● **About this exercise**
Set every entry down again, unchanged, picture-free.

Dataset entries:

_ _ _ _

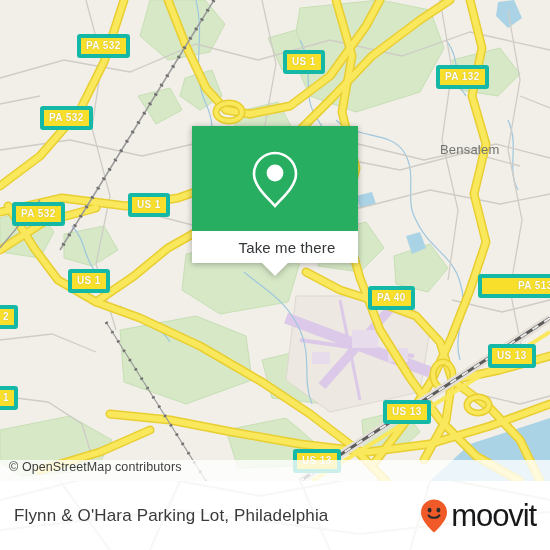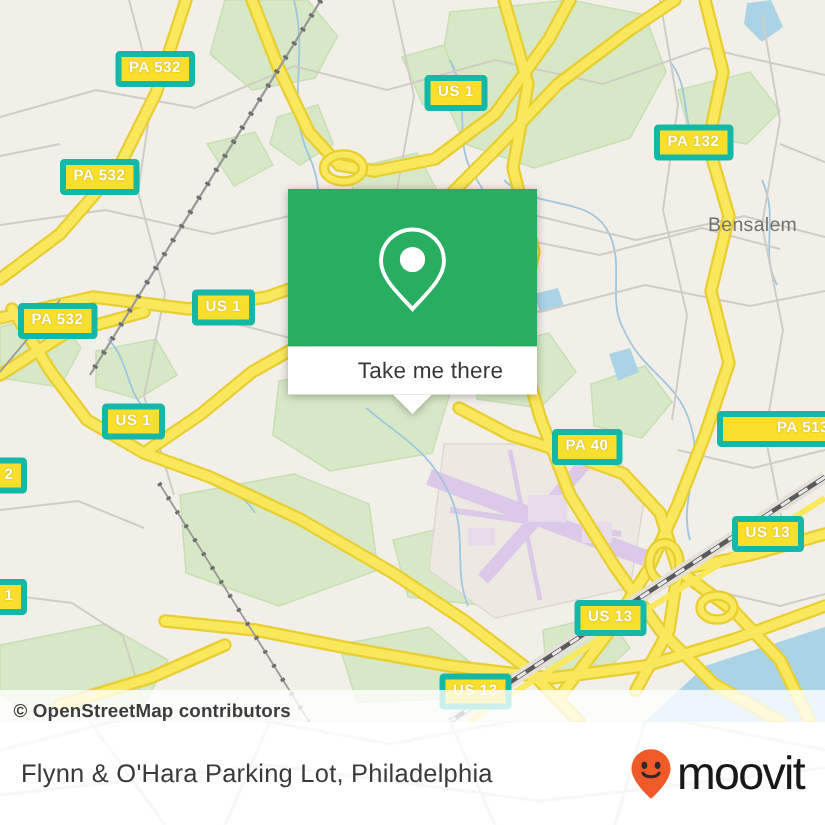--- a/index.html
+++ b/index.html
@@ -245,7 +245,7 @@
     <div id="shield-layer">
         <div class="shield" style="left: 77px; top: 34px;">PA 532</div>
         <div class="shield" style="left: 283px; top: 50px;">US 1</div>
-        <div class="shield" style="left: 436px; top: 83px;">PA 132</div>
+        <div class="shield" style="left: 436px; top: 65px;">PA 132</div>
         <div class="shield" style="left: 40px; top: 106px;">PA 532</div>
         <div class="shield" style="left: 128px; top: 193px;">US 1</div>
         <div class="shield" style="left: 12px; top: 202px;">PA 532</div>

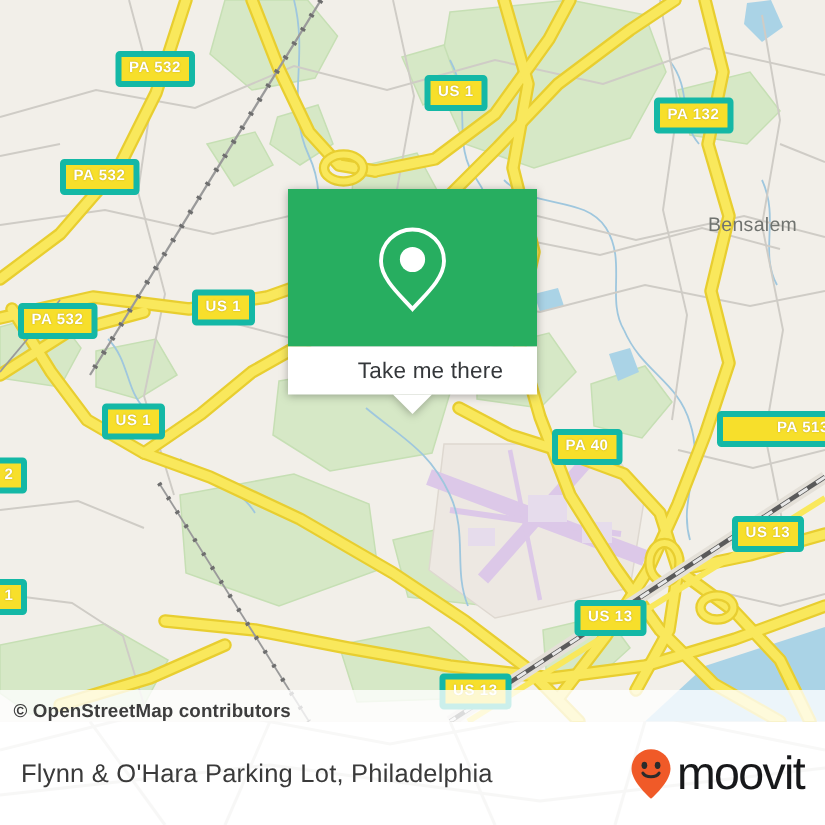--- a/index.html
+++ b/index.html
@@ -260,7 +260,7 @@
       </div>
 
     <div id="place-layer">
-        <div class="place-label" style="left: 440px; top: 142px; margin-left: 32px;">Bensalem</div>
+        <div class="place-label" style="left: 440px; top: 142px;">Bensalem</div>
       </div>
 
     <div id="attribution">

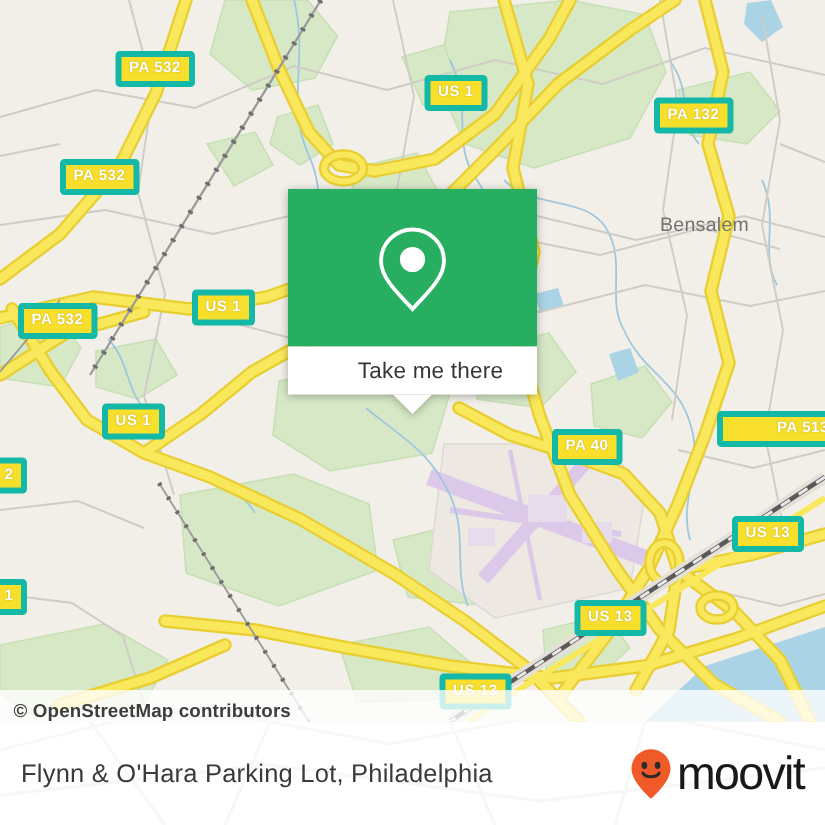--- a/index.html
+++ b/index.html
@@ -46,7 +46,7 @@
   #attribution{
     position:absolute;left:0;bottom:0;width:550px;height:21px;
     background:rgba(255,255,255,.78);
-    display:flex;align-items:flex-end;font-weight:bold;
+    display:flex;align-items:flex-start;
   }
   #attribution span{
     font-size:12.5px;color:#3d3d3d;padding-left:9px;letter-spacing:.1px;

_ _ _ _

● **Completed exercise**
--- a/index.html
+++ b/index.html
@@ -245,7 +245,7 @@
     <div id="shield-layer">
         <div class="shield" style="left: 77px; top: 34px;">PA 532</div>
         <div class="shield" style="left: 283px; top: 50px;">US 1</div>
-        <div class="shield" style="left: 436px; top: 83px;">PA 132</div>
+        <div class="shield" style="left: 436px; top: 65px;">PA 132</div>
         <div class="shield" style="left: 40px; top: 106px;">PA 532</div>
         <div class="shield" style="left: 128px; top: 193px;">US 1</div>
         <div class="shield" style="left: 12px; top: 202px;">PA 532</div>

--- a/index.html
+++ b/index.html
@@ -260,7 +260,7 @@
       </div>
 
     <div id="place-layer">
-        <div class="place-label" style="left: 440px; top: 142px; margin-left: 32px;">Bensalem</div>
+        <div class="place-label" style="left: 440px; top: 142px;">Bensalem</div>
       </div>
 
     <div id="attribution">

--- a/index.html
+++ b/index.html
@@ -46,7 +46,7 @@
   #attribution{
     position:absolute;left:0;bottom:0;width:550px;height:21px;
     background:rgba(255,255,255,.78);
-    display:flex;align-items:flex-end;font-weight:bold;
+    display:flex;align-items:flex-start;
   }
   #attribution span{
     font-size:12.5px;color:#3d3d3d;padding-left:9px;letter-spacing:.1px;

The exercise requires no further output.